[TASK PROMPT]
Scan the records for "height". Report each line that includes it.

RECORD EXTRACTS Start Marker

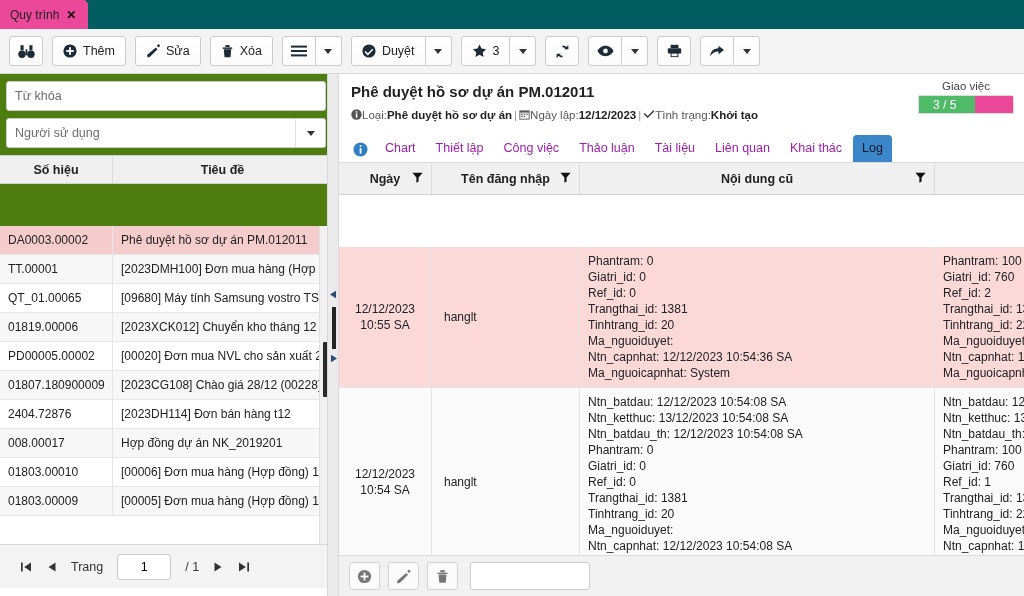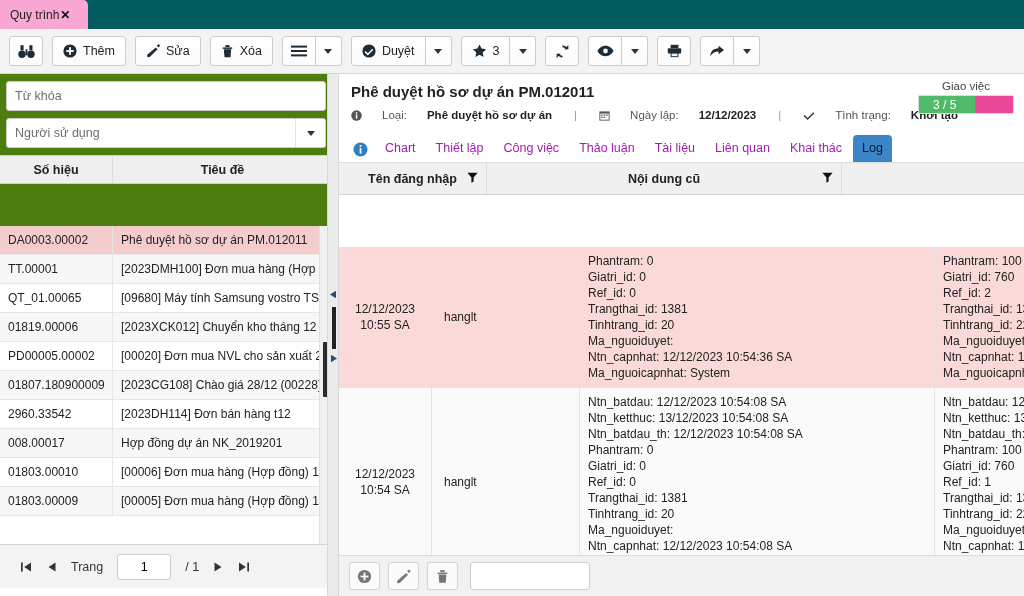--- a/index.html
+++ b/index.html
@@ -20,11 +20,11 @@
   }
   .app-tab {
     position: absolute; left: 0; top: 0; width: 88px; height: 29px;
-    background: #f9a8d4;
+    background: #ec4899;
     border-top-right-radius: 5px;
     display: flex; align-items: center;
     padding: 0 8px 0 10px;
-    gap: 1px;
+    gap: 7px;
   }
   .app-tab-label { font-size: 12px; color: #222; white-space: nowrap; }
   .app-tab-close {

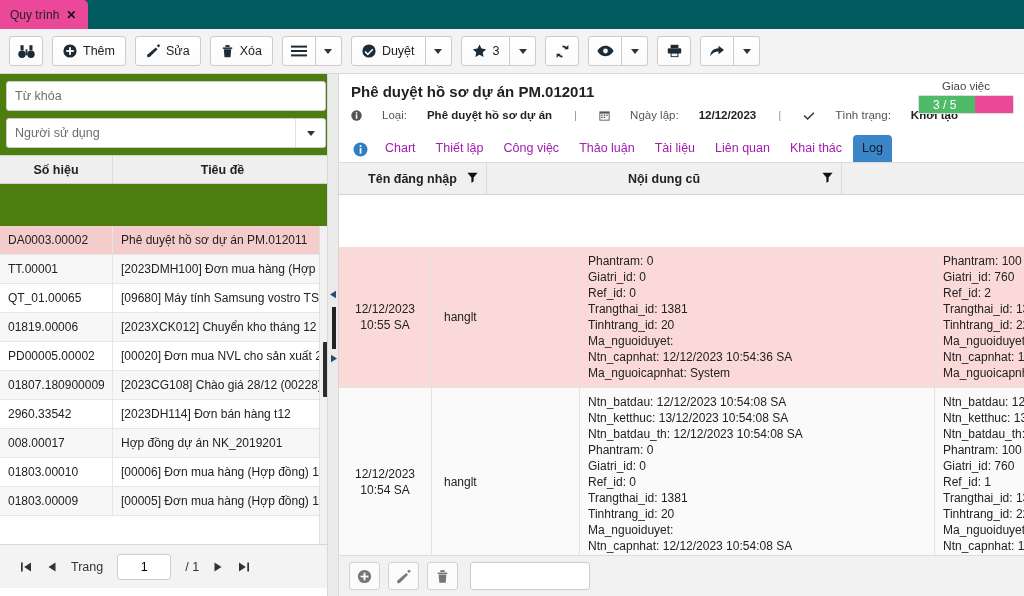--- a/index.html
+++ b/index.html
@@ -165,7 +165,7 @@
   .doc-title { font-size: 15px; font-weight: bold; color: #222; }
   .doc-meta {
     margin-top: 9px; font-size: 11.5px; color: #555;
-    display: flex; align-items: flex-end; gap: 20px; flex-wrap: nowrap;
+    display: flex; align-items: flex-start; gap: 0; flex-wrap: nowrap;
   }
   .doc-meta b { color: #222; }
   .meta-sep { color: #999; margin: 0 2px; }

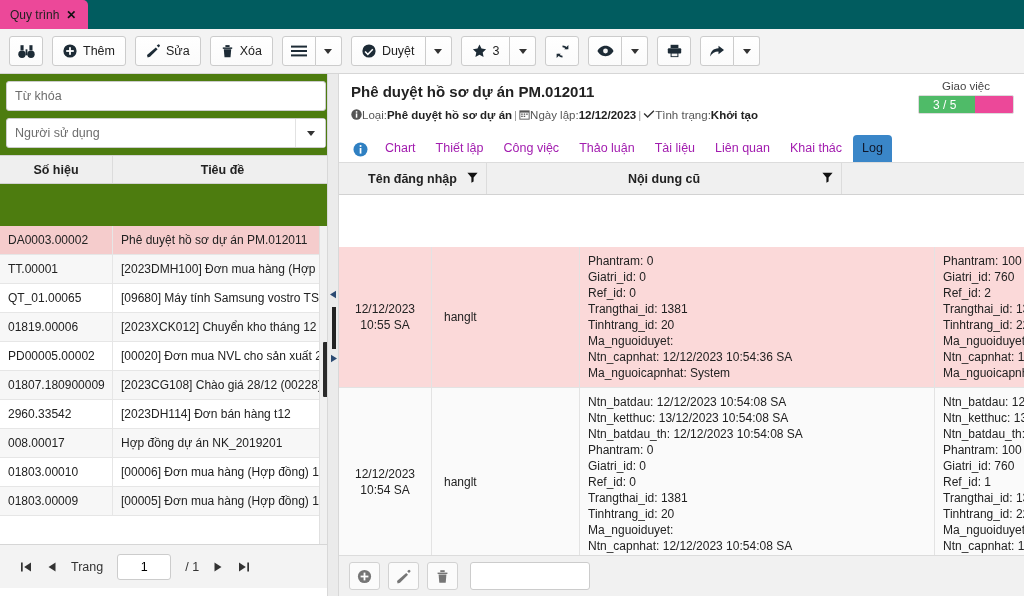--- a/index.html
+++ b/index.html
@@ -579,6 +579,14 @@
     </div>
 
   <div class="grid-head">
+    <div class="gh gh-date">
+      <span>Ngày</span>
+      <span class="funnel">
+        <svg width="11" height="11" viewBox="0 0 11 11">
+            <path d="M0.4 0.8h10.2L6.6 5.4v4.1l-2.2 1.2V5.4z" fill="#111"></path>
+          </svg>
+      </span>
+    </div>
     <div class="gh gh-user">
       <span>Tên đăng nhập</span>
       <span class="funnel">

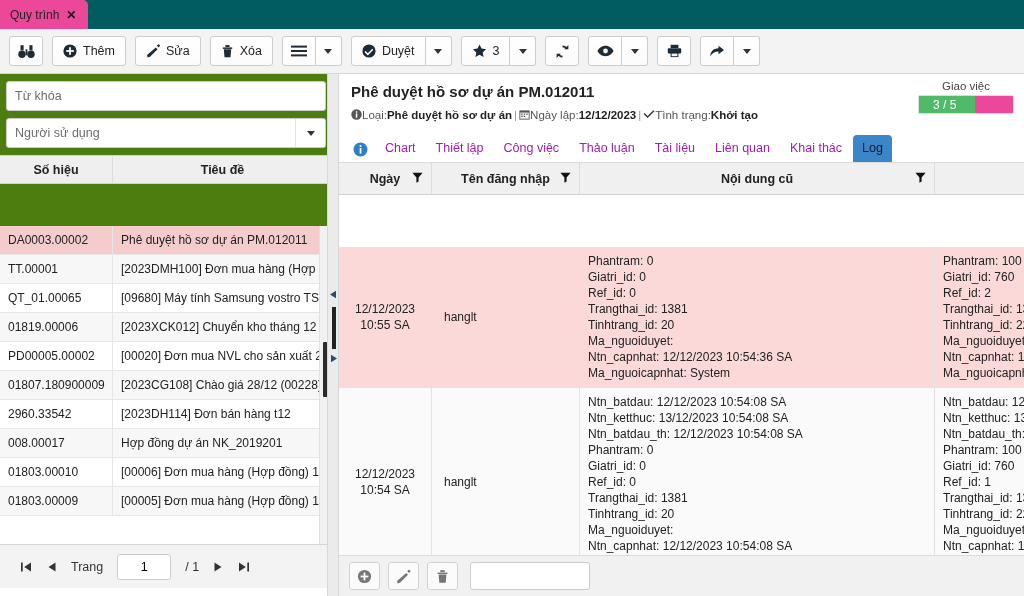--- a/index.html
+++ b/index.html
@@ -449,7 +449,7 @@
         <div class="c2">[2023CG108] Chào giá 28/12 (00228)</div>
       </div>
       <div class="lrow">
-        <div class="c1">2960.33542</div>
+        <div class="c1">2404.72876</div>
         <div class="c2">[2023DH114] Đơn bán hàng t12</div>
       </div>
       <div class="lrow alt">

RECORD EXTRACTS End Marker

[TASK OUTPUT]
     position: absolute; left: 0; top: 0; width: 88px; height: 29px;
+        <svg width="11" height="11" viewBox="0 0 11 11">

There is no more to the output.